### ACTION ITEM
A complete answer includes every line below with the word "기본적으로".

### RECORDS TO USE
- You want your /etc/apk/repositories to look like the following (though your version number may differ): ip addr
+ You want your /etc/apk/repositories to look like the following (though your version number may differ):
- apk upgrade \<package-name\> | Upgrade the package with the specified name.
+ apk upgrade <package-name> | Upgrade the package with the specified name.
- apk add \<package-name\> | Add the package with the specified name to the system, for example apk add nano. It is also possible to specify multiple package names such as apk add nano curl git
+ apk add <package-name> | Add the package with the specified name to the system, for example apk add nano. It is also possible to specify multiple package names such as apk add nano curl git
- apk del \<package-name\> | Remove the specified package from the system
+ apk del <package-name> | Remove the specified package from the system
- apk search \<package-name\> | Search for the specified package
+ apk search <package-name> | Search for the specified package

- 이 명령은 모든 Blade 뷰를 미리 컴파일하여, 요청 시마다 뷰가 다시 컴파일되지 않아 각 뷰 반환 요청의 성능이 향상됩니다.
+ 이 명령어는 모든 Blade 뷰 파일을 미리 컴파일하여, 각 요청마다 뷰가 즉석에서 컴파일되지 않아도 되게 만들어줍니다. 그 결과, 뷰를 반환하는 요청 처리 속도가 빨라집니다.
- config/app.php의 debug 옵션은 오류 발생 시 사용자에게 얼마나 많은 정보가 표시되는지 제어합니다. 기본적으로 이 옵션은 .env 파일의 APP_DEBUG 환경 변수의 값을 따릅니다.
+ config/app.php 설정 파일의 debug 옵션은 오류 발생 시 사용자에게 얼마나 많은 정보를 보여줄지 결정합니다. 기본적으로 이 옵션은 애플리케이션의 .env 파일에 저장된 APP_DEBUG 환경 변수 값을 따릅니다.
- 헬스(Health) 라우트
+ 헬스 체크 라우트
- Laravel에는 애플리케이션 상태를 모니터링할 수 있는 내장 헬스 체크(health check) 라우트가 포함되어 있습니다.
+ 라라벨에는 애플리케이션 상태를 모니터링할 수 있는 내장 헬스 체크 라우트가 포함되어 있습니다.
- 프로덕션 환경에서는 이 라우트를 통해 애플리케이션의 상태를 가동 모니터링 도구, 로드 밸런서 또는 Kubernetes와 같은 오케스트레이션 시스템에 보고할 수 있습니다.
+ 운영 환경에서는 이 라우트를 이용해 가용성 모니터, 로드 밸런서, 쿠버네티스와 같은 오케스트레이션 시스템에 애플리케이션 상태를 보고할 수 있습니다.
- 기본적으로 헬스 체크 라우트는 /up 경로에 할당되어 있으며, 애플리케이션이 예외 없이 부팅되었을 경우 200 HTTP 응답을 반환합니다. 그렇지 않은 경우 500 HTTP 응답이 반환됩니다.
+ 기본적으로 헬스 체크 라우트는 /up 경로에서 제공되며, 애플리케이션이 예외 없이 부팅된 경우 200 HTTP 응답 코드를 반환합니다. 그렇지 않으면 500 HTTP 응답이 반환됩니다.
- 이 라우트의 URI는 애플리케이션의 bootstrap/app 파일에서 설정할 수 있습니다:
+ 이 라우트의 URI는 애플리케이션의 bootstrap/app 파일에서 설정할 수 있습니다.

### SOLUTION FOR THIS PROBLEM
- config/app.php의 debug 옵션은 오류 발생 시 사용자에게 얼마나 많은 정보가 표시되는지 제어합니다. 기본적으로 이 옵션은 .env 파일의 APP_DEBUG 환경 변수의 값을 따릅니다.
+ config/app.php 설정 파일의 debug 옵션은 오류 발생 시 사용자에게 얼마나 많은 정보를 보여줄지 결정합니다. 기본적으로 이 옵션은 애플리케이션의 .env 파일에 저장된 APP_DEBUG 환경 변수 값을 따릅니다.
- 기본적으로 헬스 체크 라우트는 /up 경로에 할당되어 있으며, 애플리케이션이 예외 없이 부팅되었을 경우 200 HTTP 응답을 반환합니다. 그렇지 않은 경우 500 HTTP 응답이 반환됩니다.
+ 기본적으로 헬스 체크 라우트는 /up 경로에서 제공되며, 애플리케이션이 예외 없이 부팅된 경우 200 HTTP 응답 코드를 반환합니다. 그렇지 않으면 500 HTTP 응답이 반환됩니다.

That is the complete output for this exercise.